I’ll admit that after we finally finished the photo shooting for my cook book, I was totally fed up with cooking and creating recipes. Today, I woke up ready to create something new. Right now, I need to make sure that I don’t pop: I just ate the entire contents of the bowl pictured above. You can enjoy this macrobiotic summer salad warm or cold – both delicious.
Quinoa can now often be locally sourced, which makes me even more excited about cooking with it. Shiitake mushrooms regulate the chi and bring yin and yang into balance. They also work to dissolve old fats stored in our system, give strength and counter fatigue. They contain loads of protein, making them especially good for vegetarians and vegans.
Ingredients for two servings //
2 cups quinoa
4 cups water
1 tsp. vegetable broth
4 shiitake mushrooms
2-3 tbsp. roasted sesame oil
1-2 tbsp. shoyu (soy sauce)
2 tbsp. dried algae like hiziiki or wakame (I bought this mix at the health food store)
1 cup cooked corn (fresh or from a glass)

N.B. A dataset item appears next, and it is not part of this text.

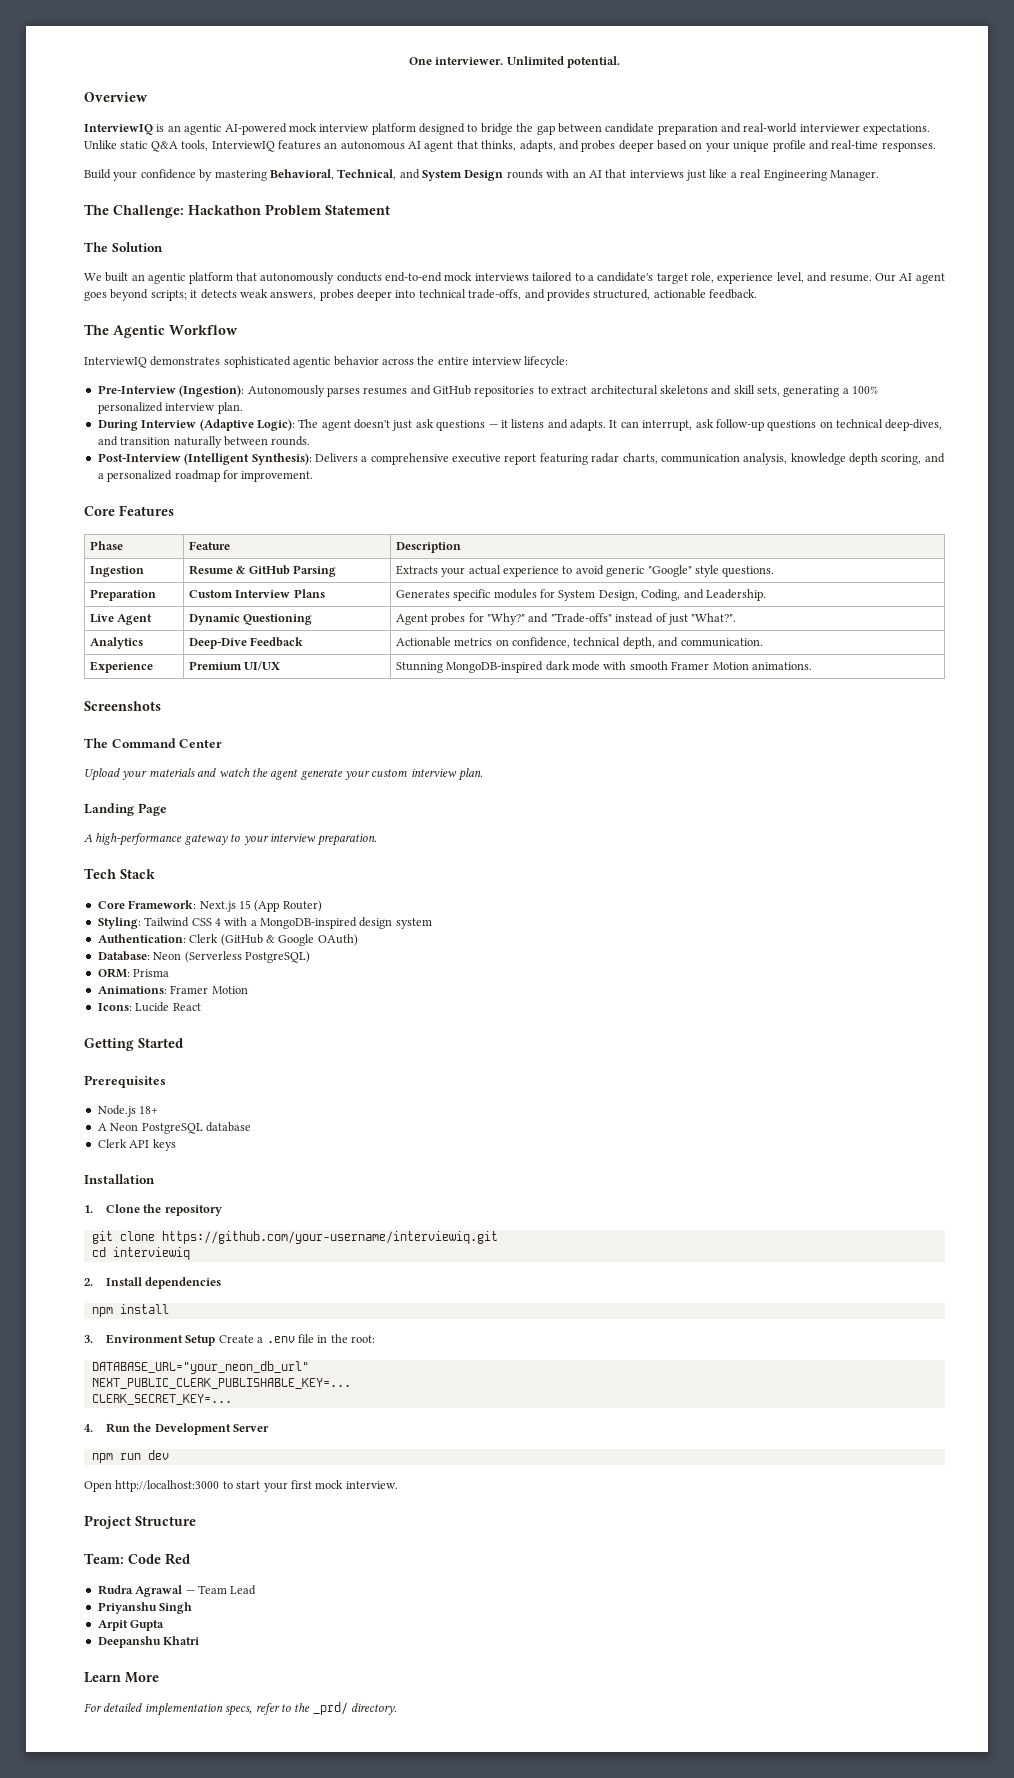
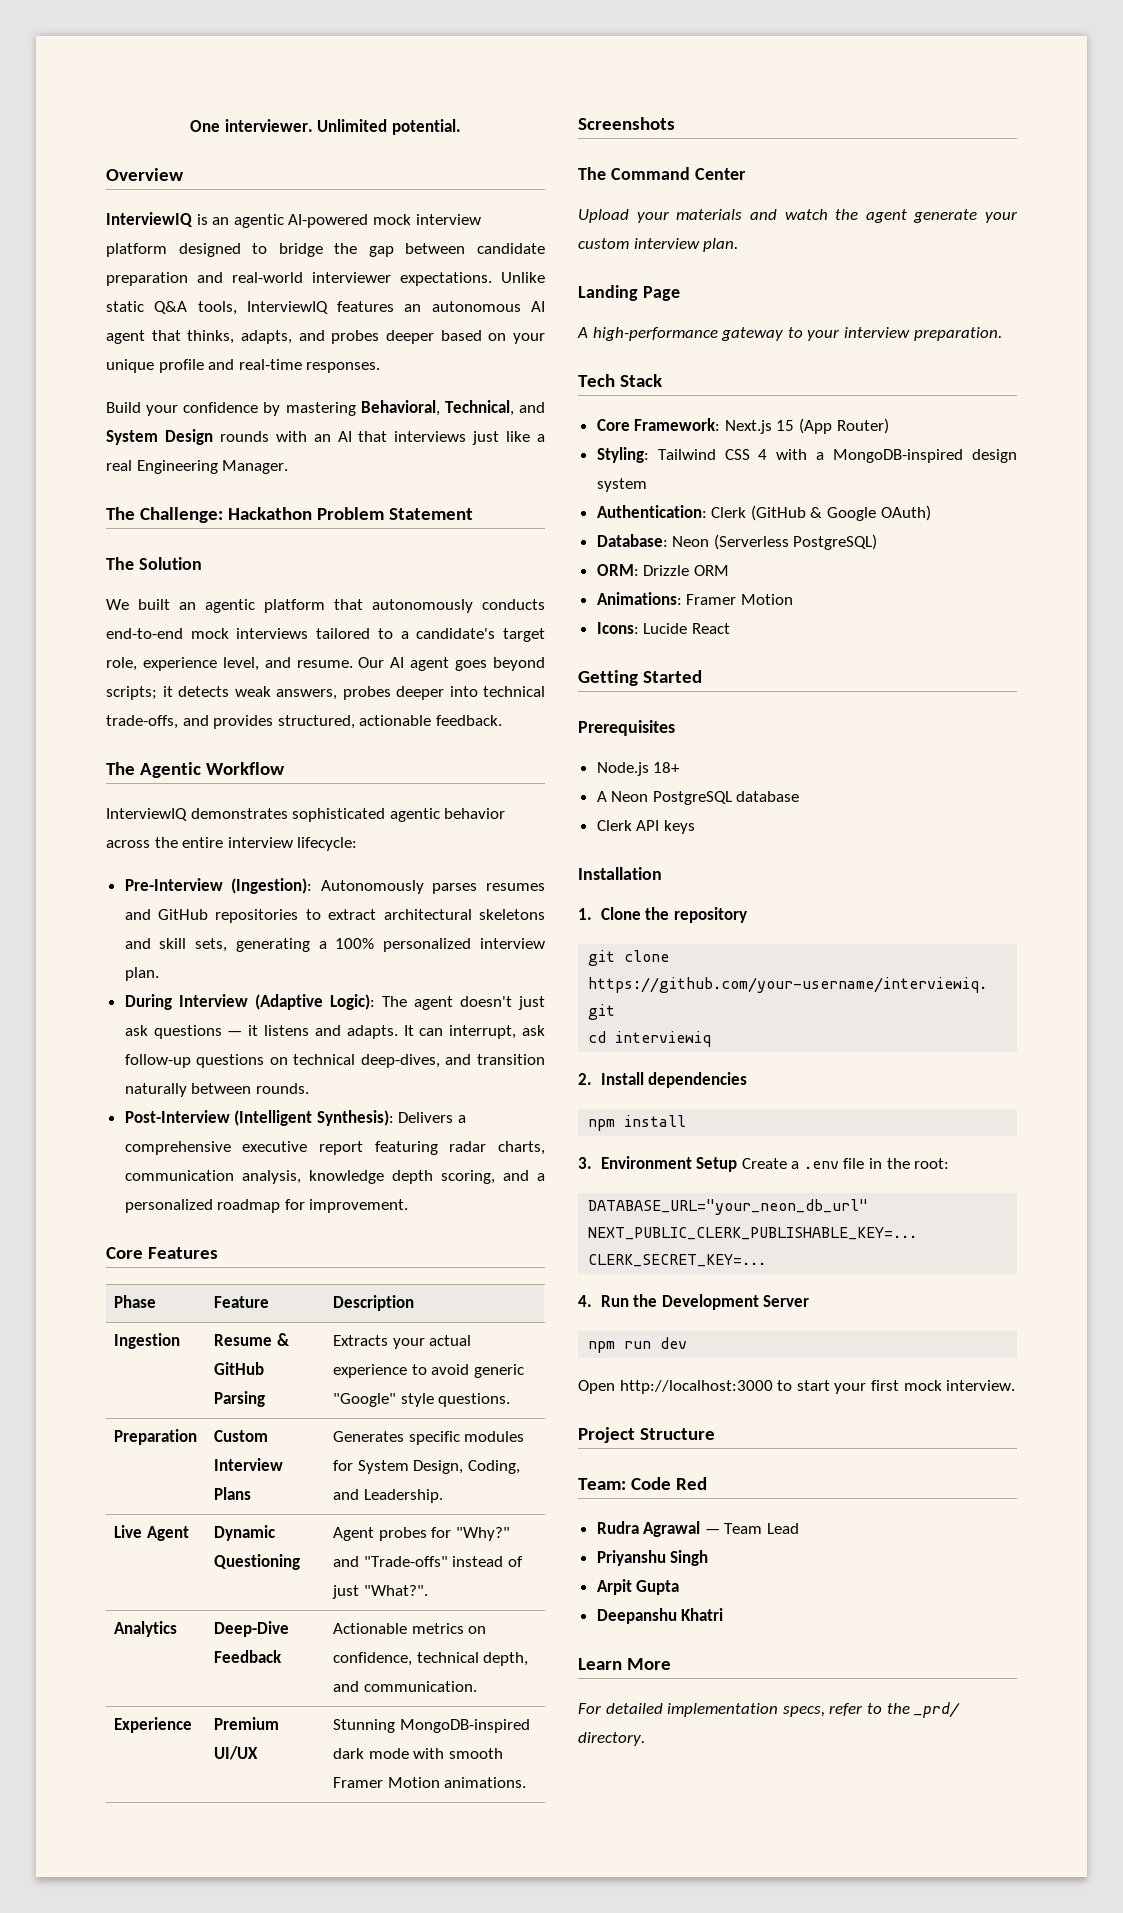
- ORM: Prisma
+ ORM: Drizzle ORM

1 cup cooked lentils or beans (fresh or from a glass)
3-4 inches of leek
6 radishes
2 tbsp. sprouts
2-3 tbsp. olive oil
a bit of mache or arugula (a handful)
How to make the macrobiotic summer salad
Wash the shiitakes and soak them in water for at least two hours.
Wash the quinoa and cook with the four cups of water the vegetable broth for 15-20 minutes, or until all the water is absorbed.
Slice the radishes thinly with a grater. Wash the leek and also slice thinly.
Wash the algae well, then soak for five to ten minutes. Cook according to package instructions. I prefer this mix for the salad, which you can find in the macrobiotic section of your health food store.
Now cut the shiitakes in fine strips and fry them for a few minutes in the roasted sesame oil, adding the soy sauce at the end.
If using fresh corn, remove the kernels from the cob and cook the kernels for ten minutes. If using corn in a glass you can choose to warm or not before adding.
Cook the lentils or beans according to package instructions, or use the kind in the glass.
Wash arugula and sprouts.
Empty the cooked quinoa into a large salad bowl and let cool a bit. Then add the remaining ingredients carefully, except for the arugula and sprouts: those are last.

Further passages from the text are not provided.